When Sam was diagnosed with Russell Silver syndrome, way back in 1997, there was only a fledgling internet, enough to look it up and read some vague descriptions of groups of symptoms that made up RSS.
What I could discover was that the most difficult symptom of RSS babies had let us off with only slight appetite issues. She never had to have a GI button surgically implanted to feed her calories overnight. She didn't gain much weight (she had gone from 4 pounds at full term birth to 12 pounds at a year old) but since they didn't actually pin down a diagnosis until she was two, and we had soldiered on, filling bottle with chocolate milk her second year to keep weight on her, we'd weathered that storm without even knowing it. Granted, it required her front teeth to be capped at age 3, but looking back, I really think that kept her from wasting away while we waited between specialist appointments and tests and blood draws.
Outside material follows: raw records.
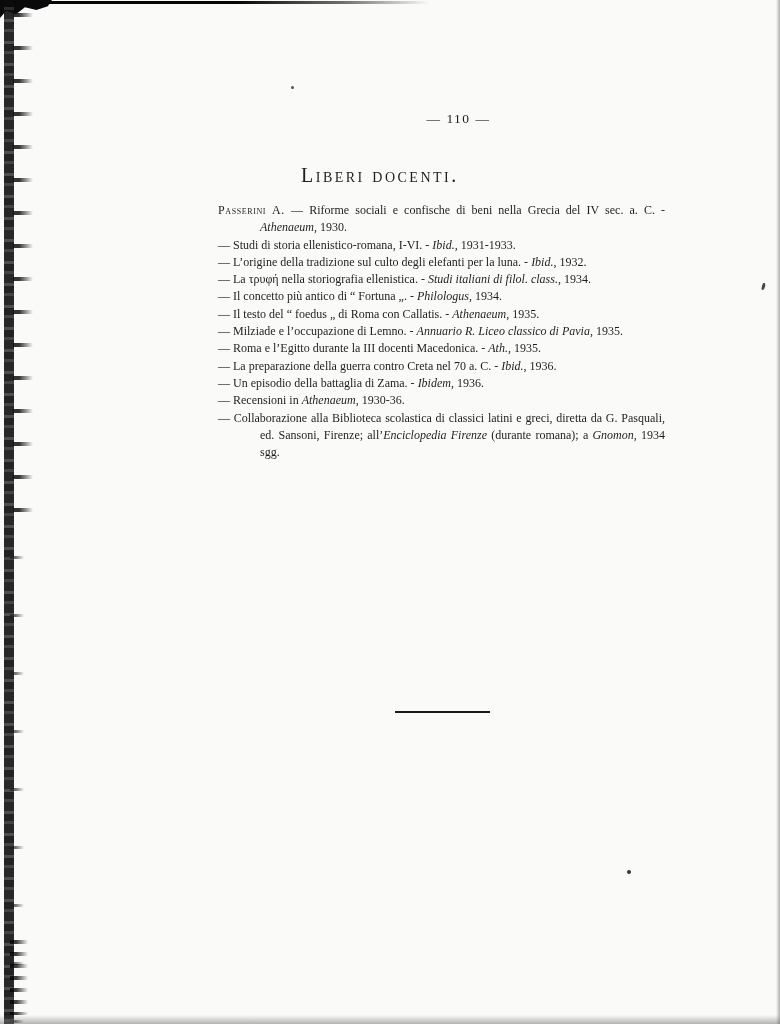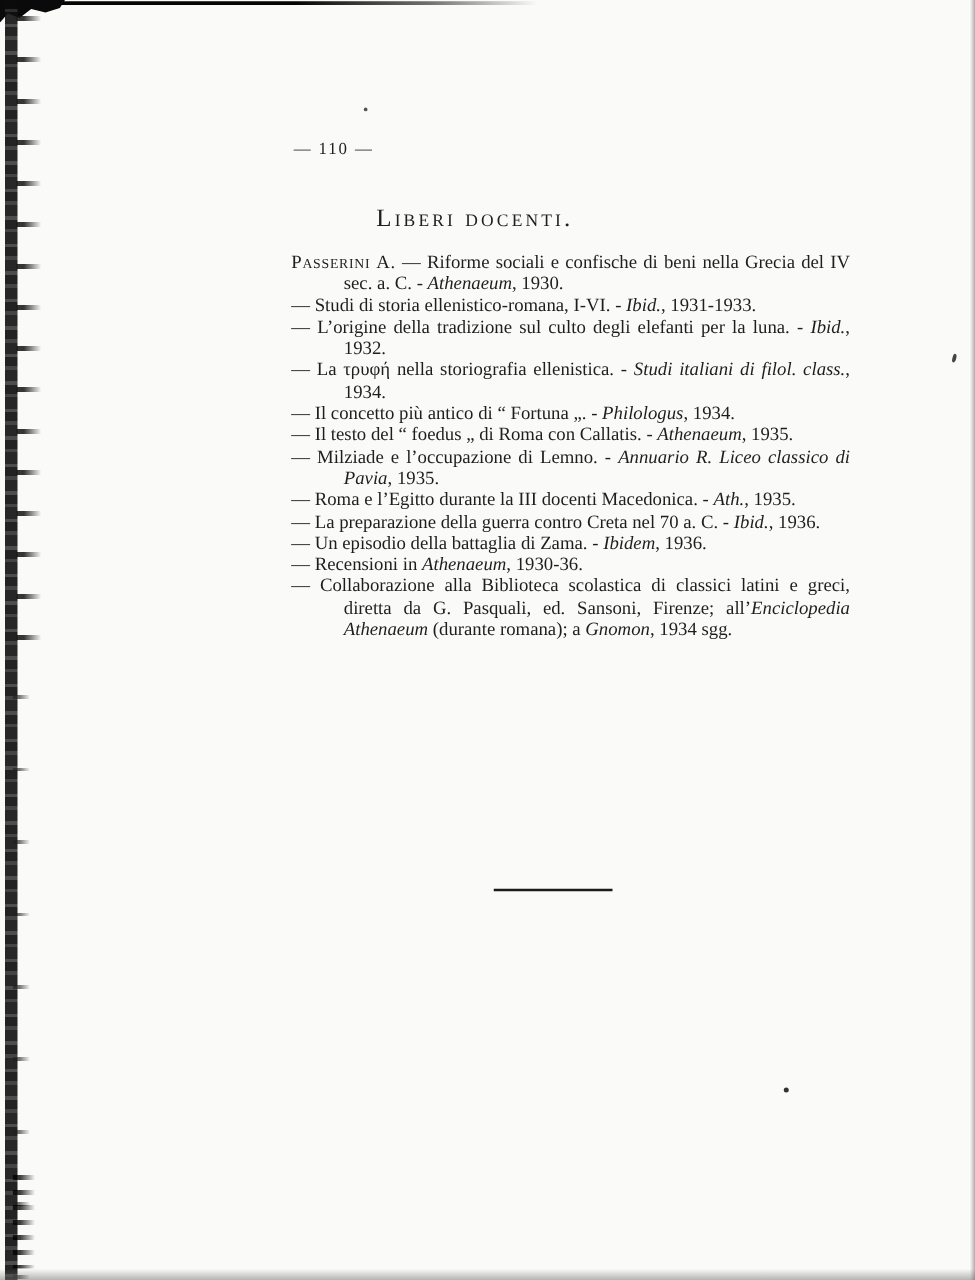"— 110 —" .page-number { text-align: none -> center }
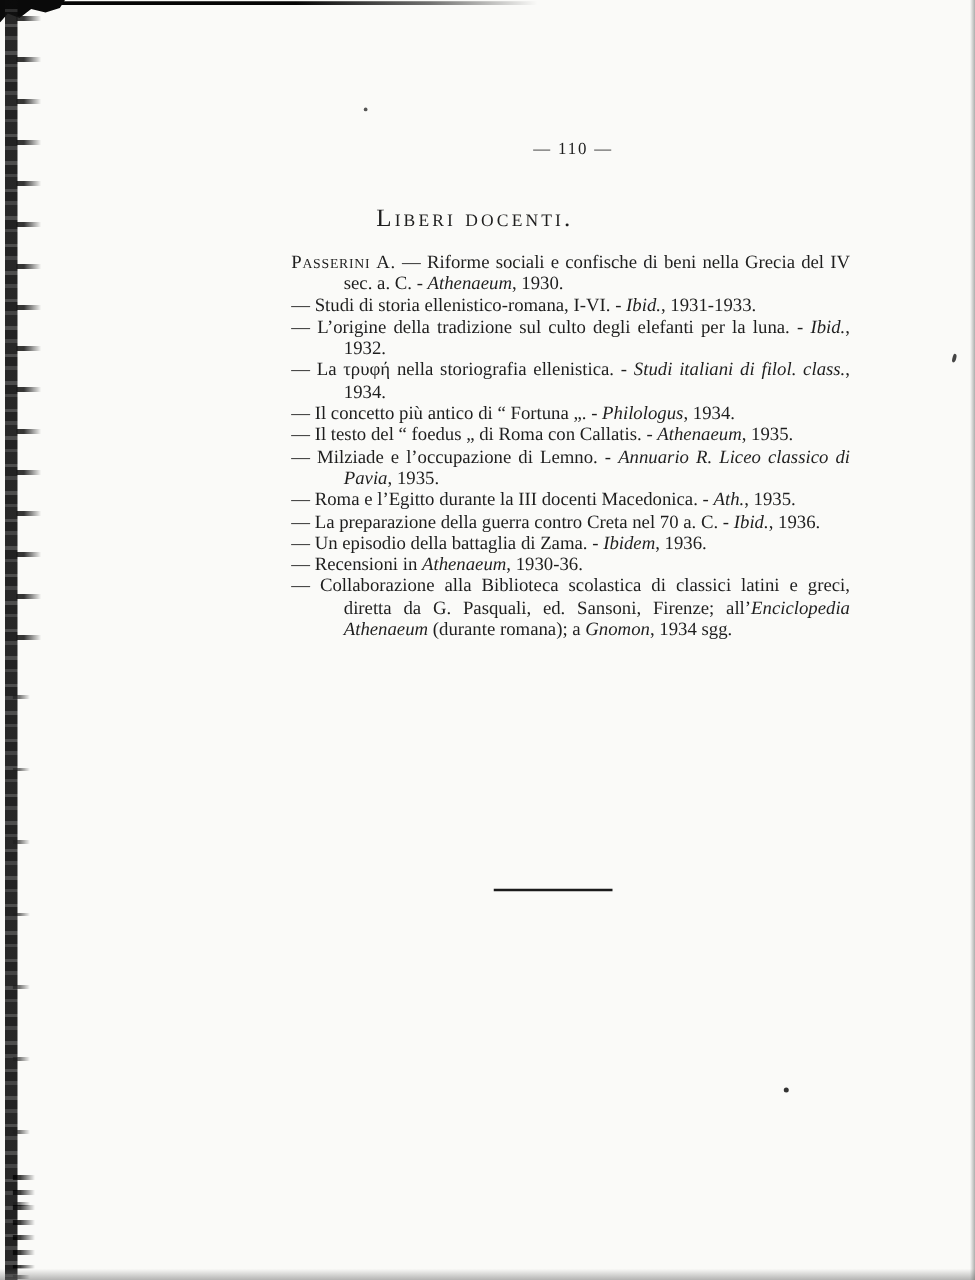"Passerini A. — Riforme sociali" .entries { font-size: 15px -> 12px; left: 233px -> 218px }
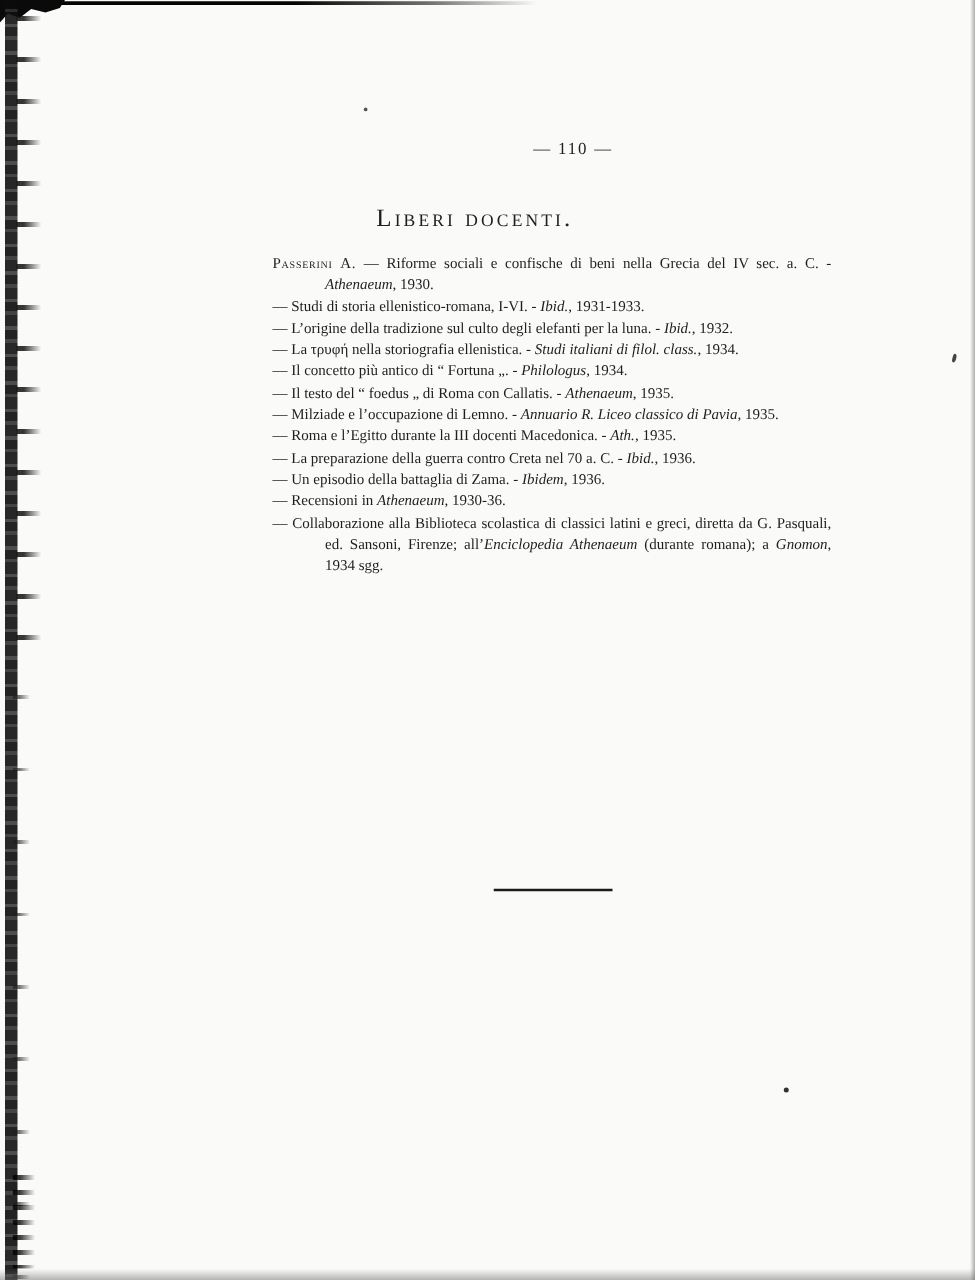"Enciclopedia Athenaeum" span.seg-i { text: Athenaeum -> Firenze }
Now there are conferences and groups and studies that push along what we know and still need to discover about RSS.
I was telling Sam about a small group of RSS patients who show a chromosomal abnormality called "maternal uniparental disomy" on Chromosome 7. Since only about 1 in 100,000 births are affected by RSS, and less than 10% of those have been linked to the maternal gene, it might be reaching, but we both shared a laugh over it.
You see, maternal uniparental disomy occurs when a copy of my genetic material on chromosome 7 is duplicated instead of getting the matching one from the paternal unit. In other words, there are about 159 million base pairs that are twice me and no Bob imprinted on Sam.
She said, "oh, that would explain so much..." and we looked at each other in that mirror image way we have and just cracked up.